Record extracts START
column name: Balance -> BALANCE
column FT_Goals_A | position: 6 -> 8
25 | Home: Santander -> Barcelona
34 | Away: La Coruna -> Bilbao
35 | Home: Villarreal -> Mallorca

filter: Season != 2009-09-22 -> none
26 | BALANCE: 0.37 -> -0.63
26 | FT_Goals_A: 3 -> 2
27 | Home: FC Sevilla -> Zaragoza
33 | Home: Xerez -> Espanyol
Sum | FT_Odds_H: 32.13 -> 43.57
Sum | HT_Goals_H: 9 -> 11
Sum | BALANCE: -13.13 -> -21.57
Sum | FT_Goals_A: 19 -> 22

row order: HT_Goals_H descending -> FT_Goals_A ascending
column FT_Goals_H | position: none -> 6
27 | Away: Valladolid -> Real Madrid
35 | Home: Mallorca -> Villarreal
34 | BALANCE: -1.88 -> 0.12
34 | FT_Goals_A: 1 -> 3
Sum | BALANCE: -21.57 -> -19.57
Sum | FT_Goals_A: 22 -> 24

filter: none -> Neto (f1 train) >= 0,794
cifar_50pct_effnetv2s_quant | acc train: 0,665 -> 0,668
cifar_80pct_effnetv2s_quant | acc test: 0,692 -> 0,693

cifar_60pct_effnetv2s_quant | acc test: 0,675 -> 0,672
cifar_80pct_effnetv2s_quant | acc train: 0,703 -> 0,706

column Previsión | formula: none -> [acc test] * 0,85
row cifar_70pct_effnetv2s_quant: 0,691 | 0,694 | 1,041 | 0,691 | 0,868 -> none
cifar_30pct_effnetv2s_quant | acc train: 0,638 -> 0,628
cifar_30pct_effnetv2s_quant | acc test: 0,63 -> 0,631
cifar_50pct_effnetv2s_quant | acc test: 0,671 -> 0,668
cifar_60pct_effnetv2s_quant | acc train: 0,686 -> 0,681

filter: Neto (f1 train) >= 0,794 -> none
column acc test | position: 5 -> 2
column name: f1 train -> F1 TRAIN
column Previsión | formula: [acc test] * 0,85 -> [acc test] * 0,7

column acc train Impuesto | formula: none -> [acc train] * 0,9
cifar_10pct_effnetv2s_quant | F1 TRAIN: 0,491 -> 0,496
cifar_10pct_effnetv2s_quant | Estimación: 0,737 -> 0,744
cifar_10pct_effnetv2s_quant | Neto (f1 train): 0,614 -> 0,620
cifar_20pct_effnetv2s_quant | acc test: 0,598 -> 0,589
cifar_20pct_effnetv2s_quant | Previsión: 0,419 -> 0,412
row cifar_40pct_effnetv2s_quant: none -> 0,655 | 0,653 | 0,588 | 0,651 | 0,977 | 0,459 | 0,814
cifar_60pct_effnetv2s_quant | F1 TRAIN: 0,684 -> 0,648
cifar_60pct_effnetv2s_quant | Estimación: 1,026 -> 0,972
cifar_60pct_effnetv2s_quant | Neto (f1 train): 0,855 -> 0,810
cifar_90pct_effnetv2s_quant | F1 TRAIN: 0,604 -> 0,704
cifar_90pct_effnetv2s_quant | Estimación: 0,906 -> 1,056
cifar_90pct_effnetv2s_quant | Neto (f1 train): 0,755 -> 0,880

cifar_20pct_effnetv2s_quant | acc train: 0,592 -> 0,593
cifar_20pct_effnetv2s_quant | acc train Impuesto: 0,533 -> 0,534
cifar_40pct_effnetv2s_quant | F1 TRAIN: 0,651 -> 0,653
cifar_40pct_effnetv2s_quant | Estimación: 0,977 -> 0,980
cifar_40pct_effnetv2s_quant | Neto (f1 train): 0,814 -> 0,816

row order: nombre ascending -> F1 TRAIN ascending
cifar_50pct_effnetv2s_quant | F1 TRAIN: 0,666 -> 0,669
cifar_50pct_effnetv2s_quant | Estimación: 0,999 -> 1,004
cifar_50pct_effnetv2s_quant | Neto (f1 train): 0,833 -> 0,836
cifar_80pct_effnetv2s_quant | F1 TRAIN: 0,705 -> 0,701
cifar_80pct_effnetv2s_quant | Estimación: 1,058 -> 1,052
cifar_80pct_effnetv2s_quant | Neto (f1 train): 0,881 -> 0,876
Record extracts END
§ **To do**:
The reply should hold only the lines of the listing above starting at the line containing "cifar_30pct_effnetv2s_quant | acc test: 0,63" and ending at the line containing "cifar_90pct_effnetv2s_quant | Neto", exactly as written.

§ **Solved exercise**:
cifar_30pct_effnetv2s_quant | acc test: 0,63 -> 0,631
cifar_50pct_effnetv2s_quant | acc test: 0,671 -> 0,668
cifar_60pct_effnetv2s_quant | acc train: 0,686 -> 0,681

filter: Neto (f1 train) >= 0,794 -> none
column acc test | position: 5 -> 2
column name: f1 train -> F1 TRAIN
column Previsión | formula: [acc test] * 0,85 -> [acc test] * 0,7

column acc train Impuesto | formula: none -> [acc train] * 0,9
cifar_10pct_effnetv2s_quant | F1 TRAIN: 0,491 -> 0,496
cifar_10pct_effnetv2s_quant | Estimación: 0,737 -> 0,744
cifar_10pct_effnetv2s_quant | Neto (f1 train): 0,614 -> 0,620
cifar_20pct_effnetv2s_quant | acc test: 0,598 -> 0,589
cifar_20pct_effnetv2s_quant | Previsión: 0,419 -> 0,412
row cifar_40pct_effnetv2s_quant: none -> 0,655 | 0,653 | 0,588 | 0,651 | 0,977 | 0,459 | 0,814
cifar_60pct_effnetv2s_quant | F1 TRAIN: 0,684 -> 0,648
cifar_60pct_effnetv2s_quant | Estimación: 1,026 -> 0,972
cifar_60pct_effnetv2s_quant | Neto (f1 train): 0,855 -> 0,810
cifar_90pct_effnetv2s_quant | F1 TRAIN: 0,604 -> 0,704
cifar_90pct_effnetv2s_quant | Estimación: 0,906 -> 1,056
cifar_90pct_effnetv2s_quant | Neto (f1 train): 0,755 -> 0,880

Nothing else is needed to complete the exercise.